Djuna walked out into the street, blind with the rush of memories. She stood in the center of the street eddies, and suddenly she knew the whole extent of her fear of flowing, of yielding, of depending on another. Suddenly she began walking faster than whoever was walking beside her, to feel the exultation of passing them. The one who does not move feels abandoned, and the one who loves and weeps and yields feels he is living so fast the debris cannot catch up with him.
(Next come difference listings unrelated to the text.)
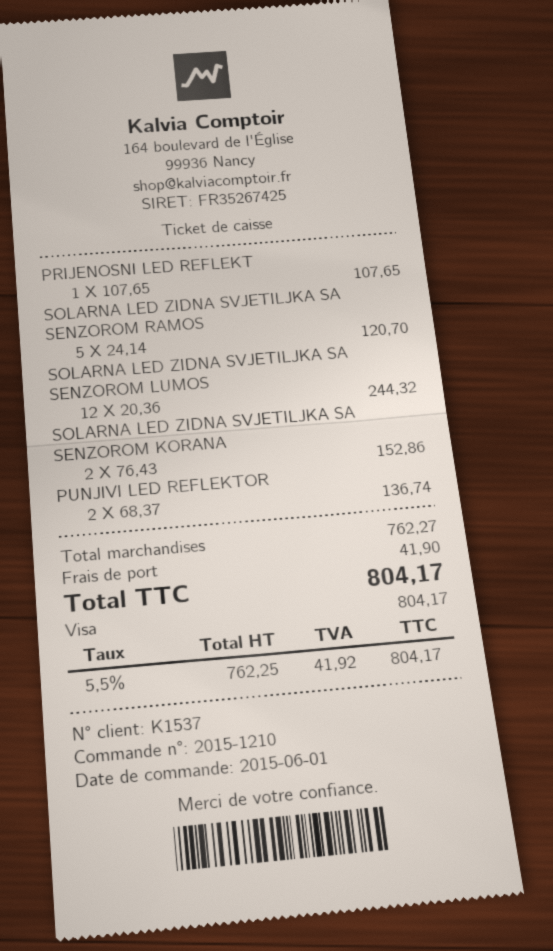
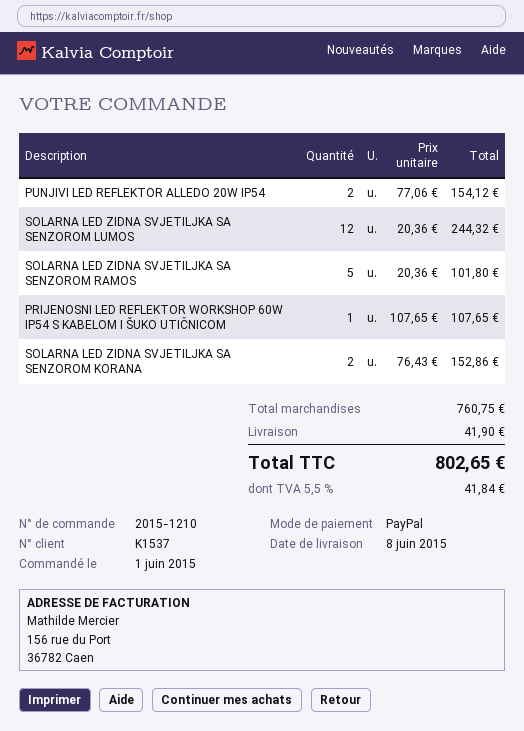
payment method: Visa -> PayPal
SOLARNA LED ZIDNA SVJETILJKA SA SENZOROM RAMOS: 5 x 24.14 = 120.70 -> 5 x 20.36 = 101.80
PUNJIVI LED REFLEKTOR: 2 x 68.37 = 136.74 -> 2 x 77.06 = 154.12
subtotal: 762.27 -> 760.75
tax: 5.5% = 41.92 -> 5.5% = 41.84
total: 804.17 -> 802.65

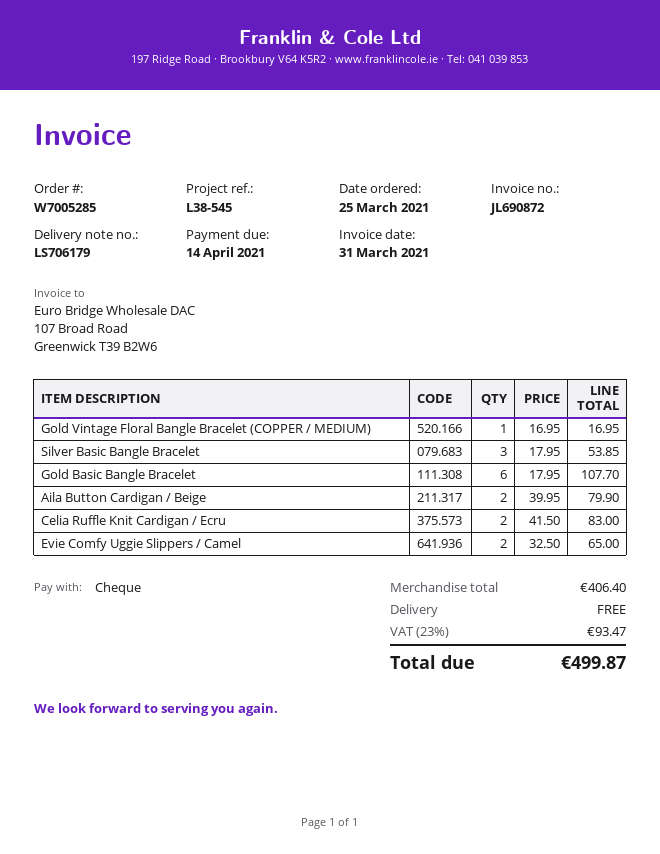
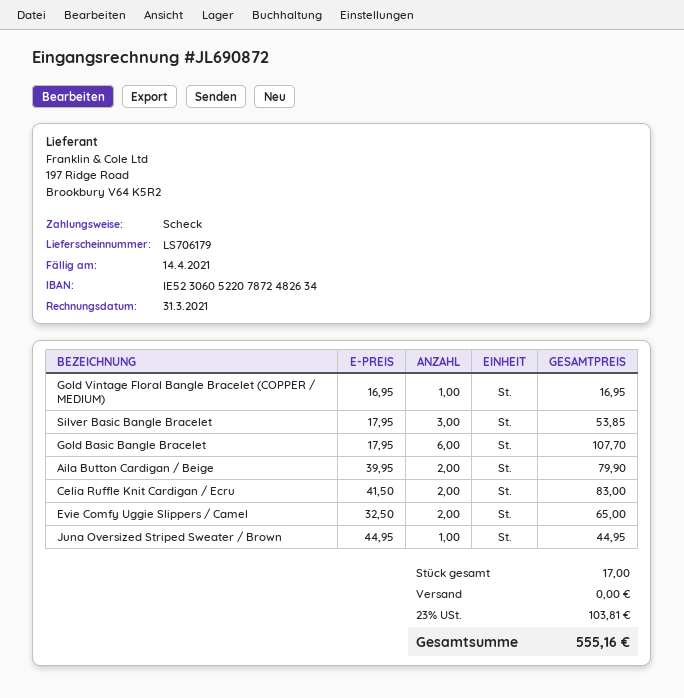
Juna Oversized Striped Sweater / Brown: none -> 1 x 44.95 = 44.95
tax: 23% = 93.47 -> 23% = 103.81
total: 499.87 -> 555.16

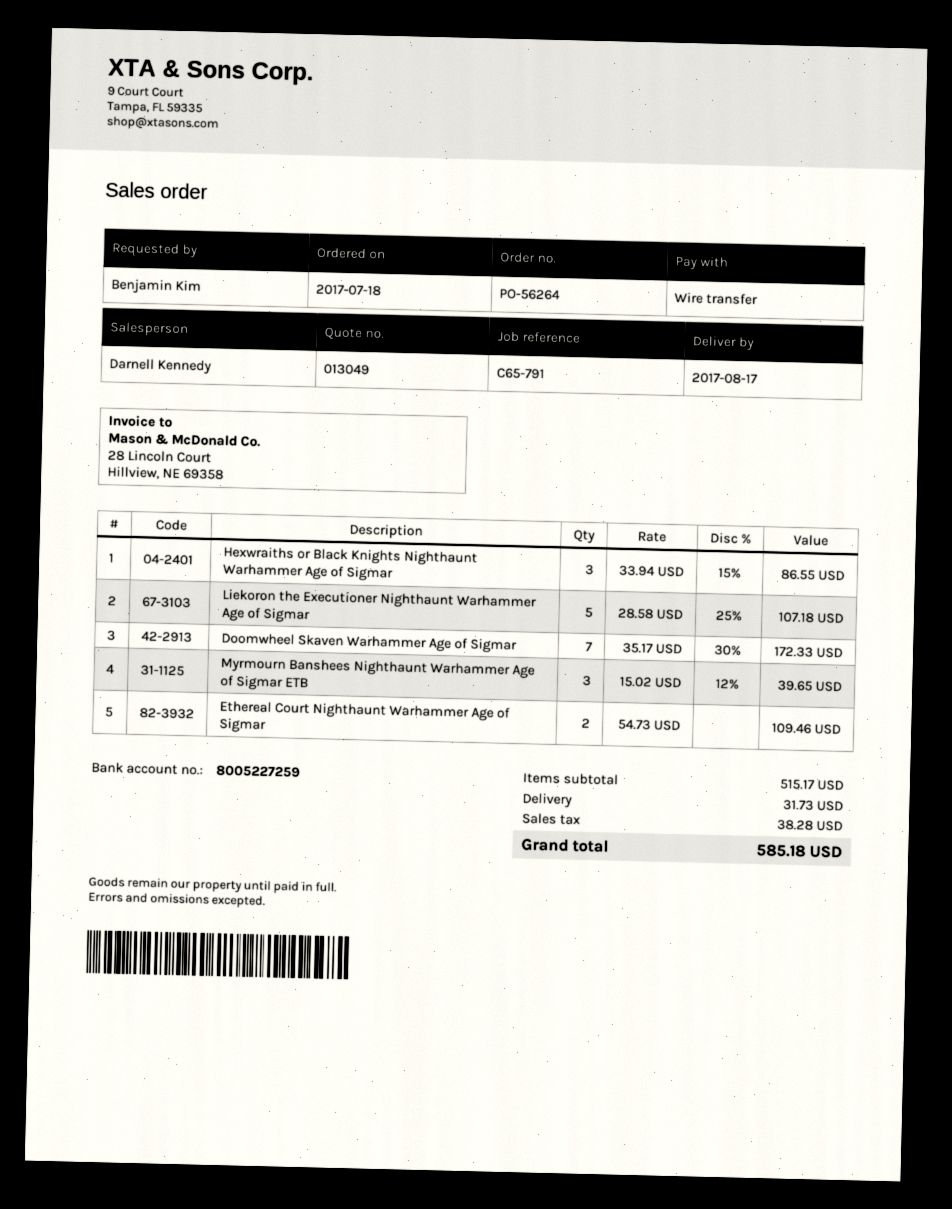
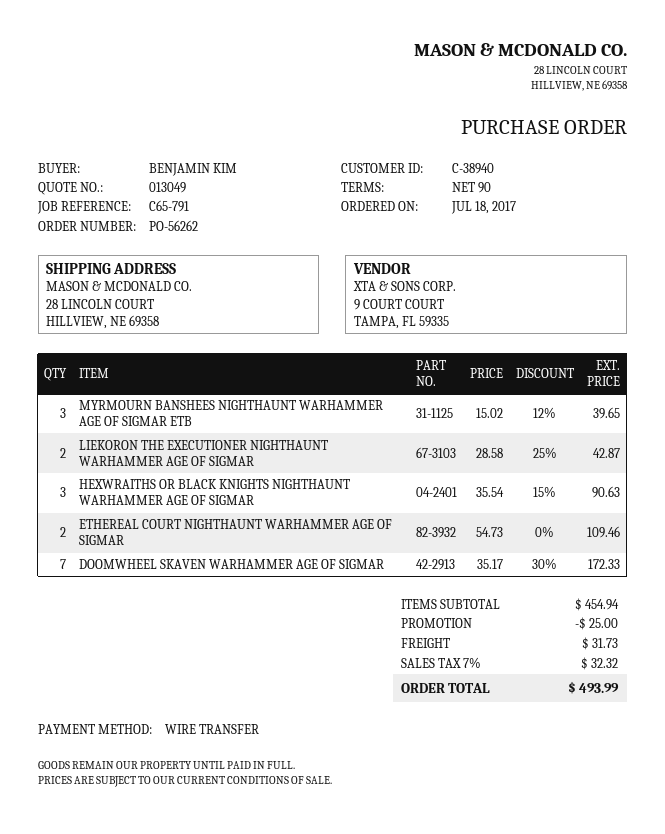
order number: PO-56264 -> PO-56262
Hexwraiths or Black Knights Nighthaunt Warhammer Age of Sigmar: 3 x 33.94 - 15% = 86.55 -> 3 x 35.54 - 15% = 90.63
Liekoron the Executioner Nighthaunt Warhammer Age of Sigmar: 5 x 28.58 - 25% = 107.18 -> 2 x 28.58 - 25% = 42.87
subtotal: 515.17 -> 454.94
discount: none -> 25.00
tax: 38.28 -> 32.32
total: 585.18 -> 493.99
She was moving faster than the slowly flowing rivers carrying detritus. Moving, moving. Flowing, flowing, flowing. When she was watching, everything that moved seemed to be moving away, but when moving, this was only a tide, and the self turning, rotating, was feeding the rotation of desire. • * * *

It is as if she were in an elevator, shooting up and down. Hundreds of floors of sensations varying faster than temperature. Up into the sun garden, no floors above. Deliverance.